Maya acquiesça doucement. Elle s’attendait à cette question depuis le début. Pire, c’était celle qu’elle pensait devoir répondre en premier. Quelle belle coïncidence que pour une fois, elle avait des témoins.
– Hier soir, fit-elle mine de réfléchir à voix haute. Je suis partie tard du bureau et j’ai donc rejoint directement des amis au restaurant où on s’était donné rendez-vous. Comme cela se passe, j’y suis restée plus longtemps que prévu et suis allée me coucher dès que je suis rentrée.
« Quel restaurant ? Avec qui ? A quelle heure êtes-vous arrivée chez vous ? »
– Au chasseur bleu à Watteheim. J’y retrouve chaque mois Kim Polski et Léonie et Florian Brant. Ils peuvent le confirmer, je pourrais vous laisser leurs numéros de téléphone dans ma déposition.
« Ce serait très gentil. »
Maya était soulagée que cette réponse claire n’ait pas éveillé la suspicion de l’inspectrice. Elle semblait être exactement le type pour ce genre de raisonnement mais elle continuait comme si de rien n’était.
« Croisez-vous d’autres personnes pendant votre promenade ? »
– Bien sûr, Maya était surprise par la question. Presque tout le monde a un chien dans ma rue. Les chemins de l’autre côté du village sont plus jolis mais on doit traverser la grande route pour y arriver et cela ne vaut pas la peine pour la petite promenade du matin. Si vous voulez des noms, il y a ma voisine Olivia Kramer, et puis Inga Ringl et les Lahner en face. Mais je crois que c’est tout en fait… C’est eux que je croise.
Elle haussa une nouvelle fois les épaules. Était-ce réellement important maintenant ? A nouveau l’impression que l’inspectrice lui tendait un piège l’envahit. Elle savait exactement ce qu’elle faisait et voulait l’accuser à tout prix. N’est-ce pas ?

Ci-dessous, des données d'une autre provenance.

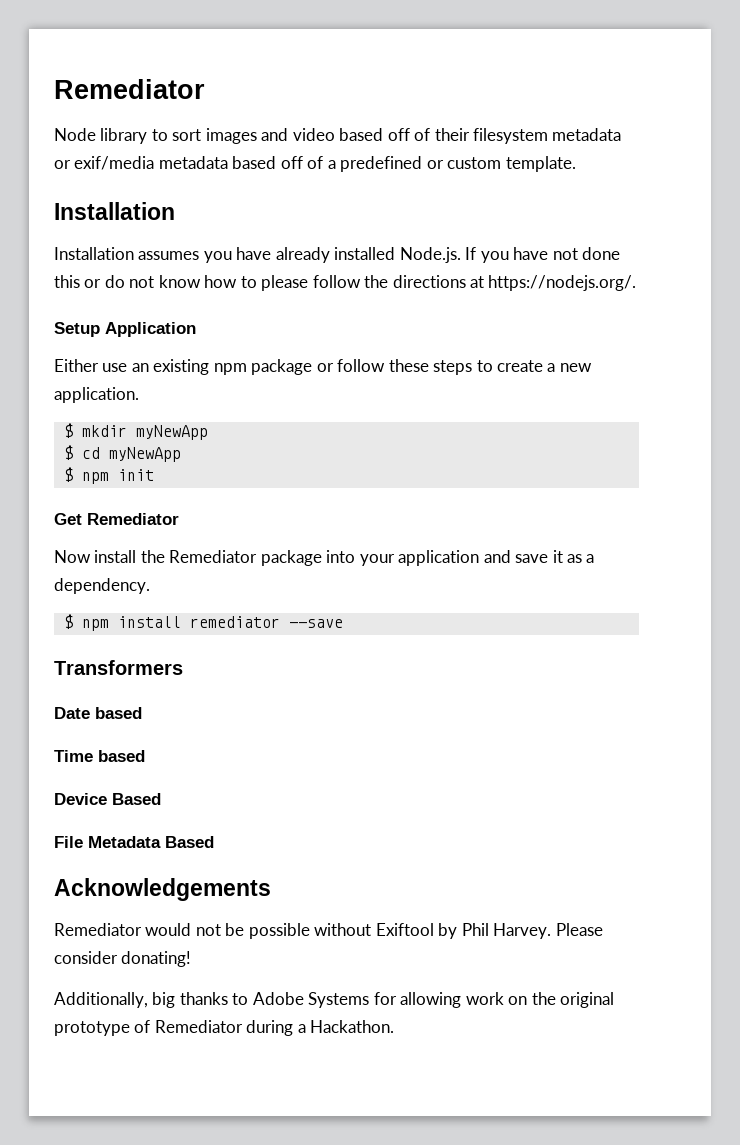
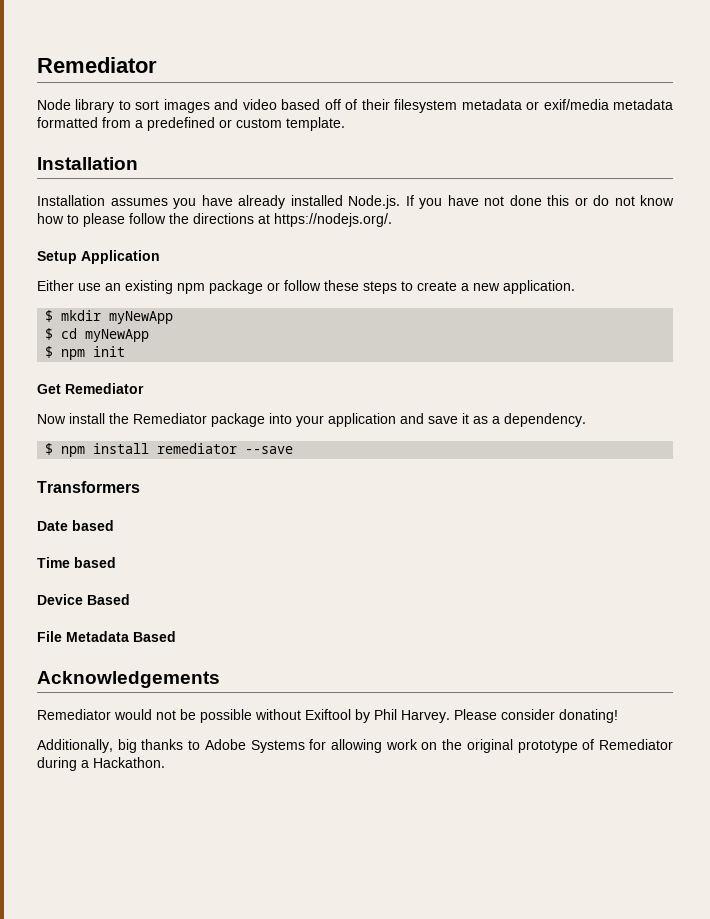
- Node library to sort images and video based off of their filesystem metadata or exif/media metadata based off of a predefined or custom template.
+ Node library to sort images and video based off of their filesystem metadata or exif/media metadata formatted from a predefined or custom template.

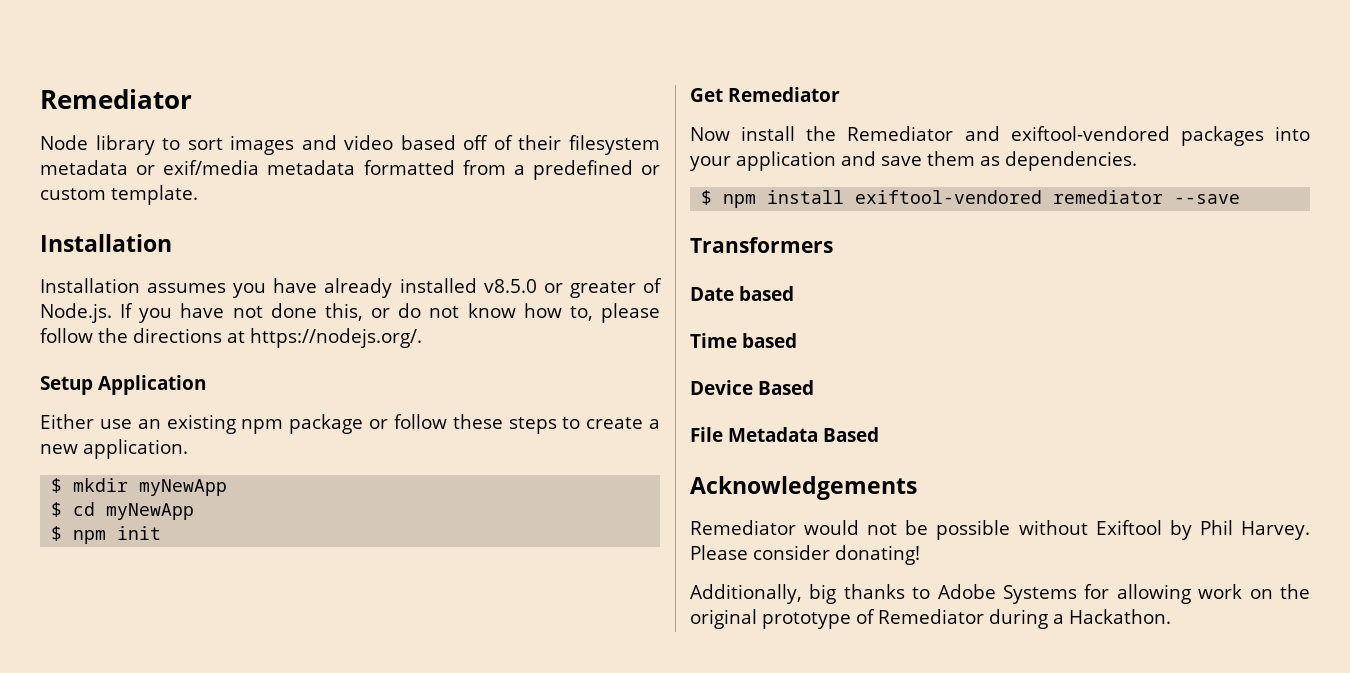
- Installation assumes you have already installed Node.js. If you have not done this or do not know how to please follow the directions at https://nodejs.org/.
+ Installation assumes you have already installed v8.5.0 or greater of Node.js. If you have not done this, or do not know how to, please follow the directions at https://nodejs.org/.
- Now install the Remediator package into your application and save it as a dependency.
+ Now install the Remediator and exiftool-vendored packages into your application and save them as dependencies.
- $ npm install remediator --save
+ $ npm install exiftool-vendored remediator --save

« Merci pour votre coopération. Vous pourrez faire votre déposition au poste. » L’inspectrice lui sourit légèrement puis se tourna en direction du champ de coquelicots. Maya comprit qu’elle pouvait partir mais son envie de quitter l’endroit avait disparu. Elle avait besoin d’enfin prendre sa revanche sur cette sensation d’être suspectée.
– Je peux vous poser une question ?
Elle n’avait qu’une seule chance de frapper juste. De déterrer un secret que l’inspectrice ne voulait pas qu’il se sache. Un secret qu’elle pouvait utiliser pour s’en sortir au cas où elle l’accuserait. Elle aimait découvrir les secrets des autres et l’inspectrice devait en posséder plein. Son mutisme était beaucoup trop évident pour être utilisable mais ce foulard bleu ciel qui la narguait depuis le début… L’inspectrice lui adressa un regard légèrement étonné mais acquiesça en silence.
– Vous n’avez pas beaucoup trop chaud au soleil avec votre foulard ? Je veux dire, j’ai déjà l’impression de fondre alors que je suis bien moins habillée que vous…
Maya ne savait pas à quoi elle s’attendait réellement en lançant sa provocation. Qu’elle soit arrêtée immédiatement ? Qu’elle touche un sujet sensible ? Que l’inspectrice soit gênée ? Ce qui était certain, c’est qu’elle ne s’attendait pas à une réaction aussi… neutre. Un secret était toujours quelque chose que les personnes voulaient garder cacher. Il n’y avait aucun intérêt à cacher quelque chose si cela ne nous dérangeait pas que tout le monde le sache. Et un foulard en plein été, Maya trouvait cela plus que suspect.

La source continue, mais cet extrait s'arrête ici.